As any parent can tell you, disgust is inflationary. After cleaning up a certain amount of bodily fluids, which I will refer to as the “gag bypass threshold” (or GBT), it takes a lot to really gross you out anymore. Change poopy diapers? Yawn. Clean up vomit? Snore. Wiping runny noses? Seriously, I’ll eat a sandwich while I do that. So it’s not often that I find a new disgusting experience that bothers me.

So much for foreshadowing. This week Allison has had some stomach bug that has left her with little appetite and uncharacteristically loose bowels. This morning I was up with her and changed a diaper (actually two) that could only be described as “demonic.” It’s been years since I had to suppress my gag reflex, but I seriously had to hold my breath to keep from losing my breakfast. It was just plain evil. I threw the diapers into the outside garbage can immediately, but the smell still lingered in the house, lingering as though only an exorcism would help. It was truly the stuff nigh…

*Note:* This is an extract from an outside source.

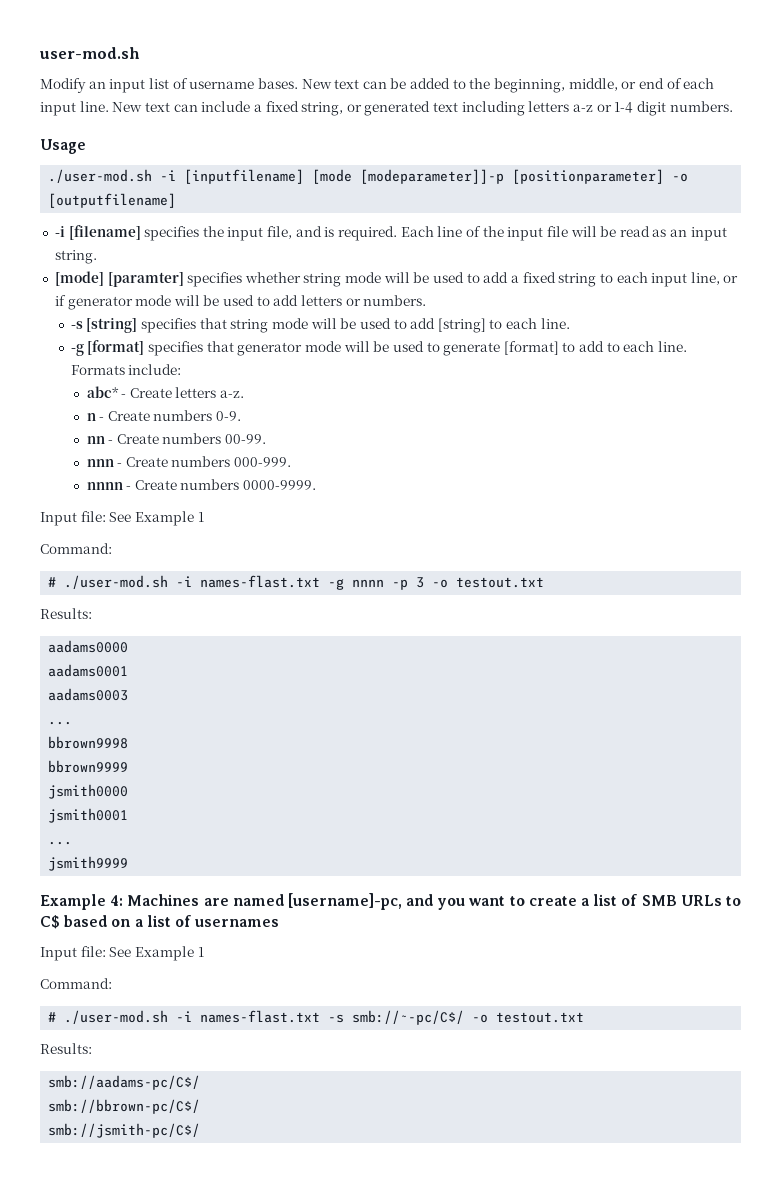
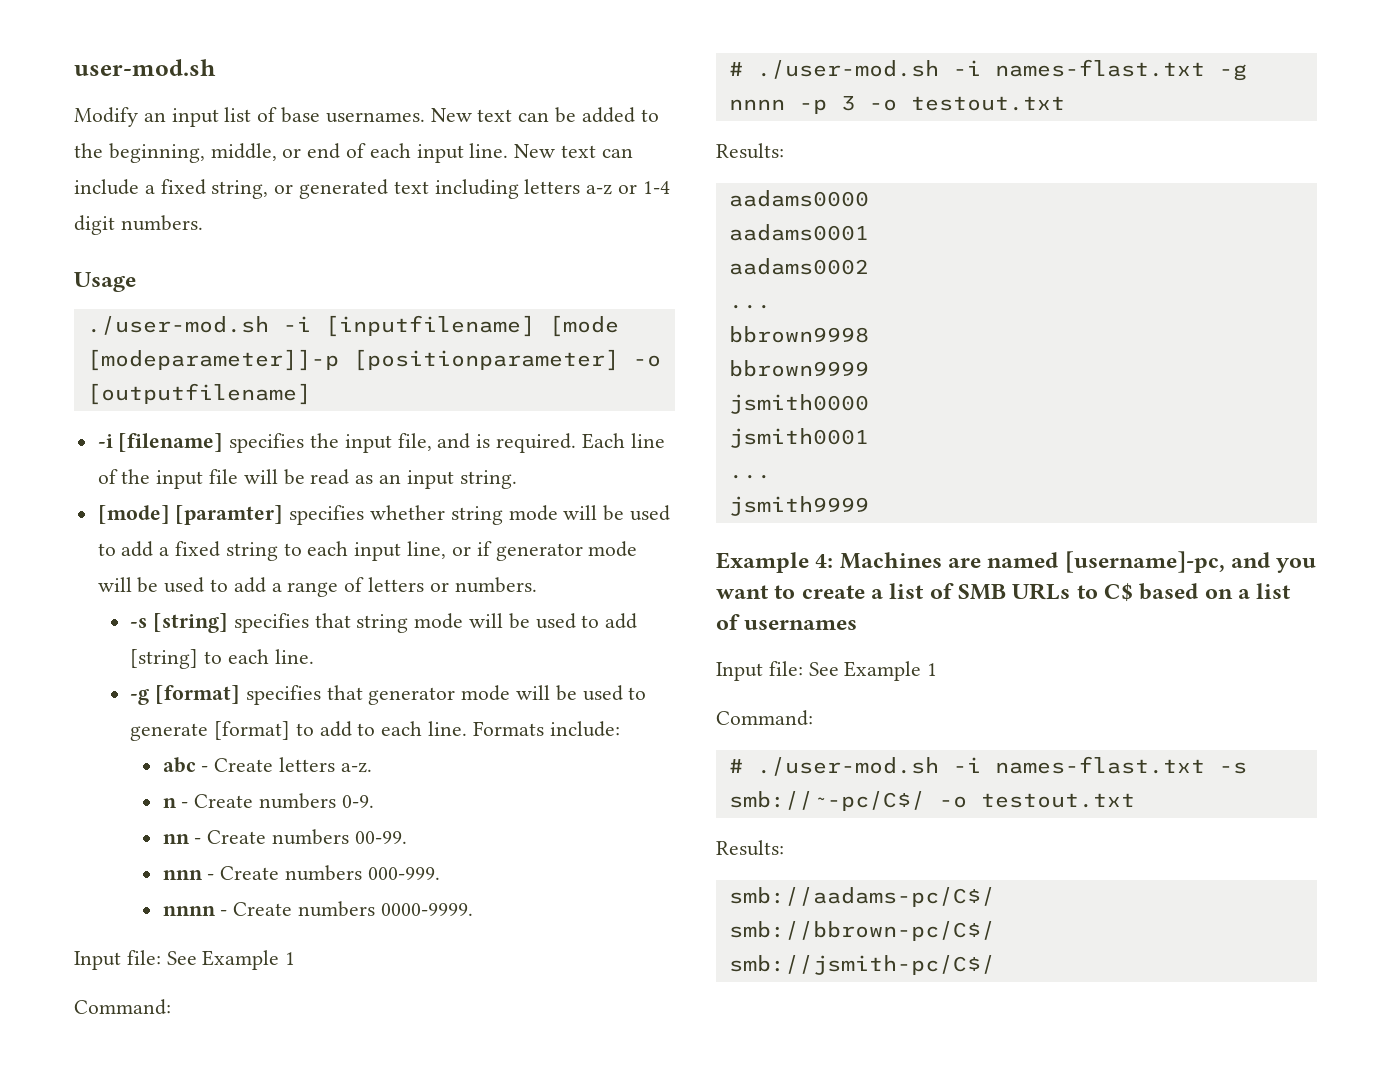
[189,78,298,89] username bases. -> [281,107,425,123] base usernames.
(299, 300) none -> [271,577,365,597] a range of
[86,386,119,398] abc* -> [162,757,196,773] abc
[48,688,129,701] aadams0003 -> [728,258,869,275] aadams0002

Things I Wish I Had Said Louder

When I was on the parkway behind the house the other day with Dortmunder, a group of cyclists rode by. One of them said, "Taking your cat for a walk?" As they rode off, he laughed as though he had said the funniest thing in the world. I responded by saying, "Yep. Taking your mouth for a ride?" But I didn't say it loud enough for them to hear it, and now I regret it.

Meow Today, Gone Tomorrow

You know how people say not to feed stray animals, because they will keep hanging around? Well, I was still trying to catch those kittens, so I kept bringing them food. I decided that I would either keep them or take them to a shelter.

The aphorism proved to be a lie. After Wednesday night, the kittens disappeared. I looked for them for a while yesterday but found nothing. I know that this was the easiest possible solution for me, but it kind of breaks my heart that they are gone. I'm sure Dortmunder is happy not to have to share attention, although he did actually help me look for them.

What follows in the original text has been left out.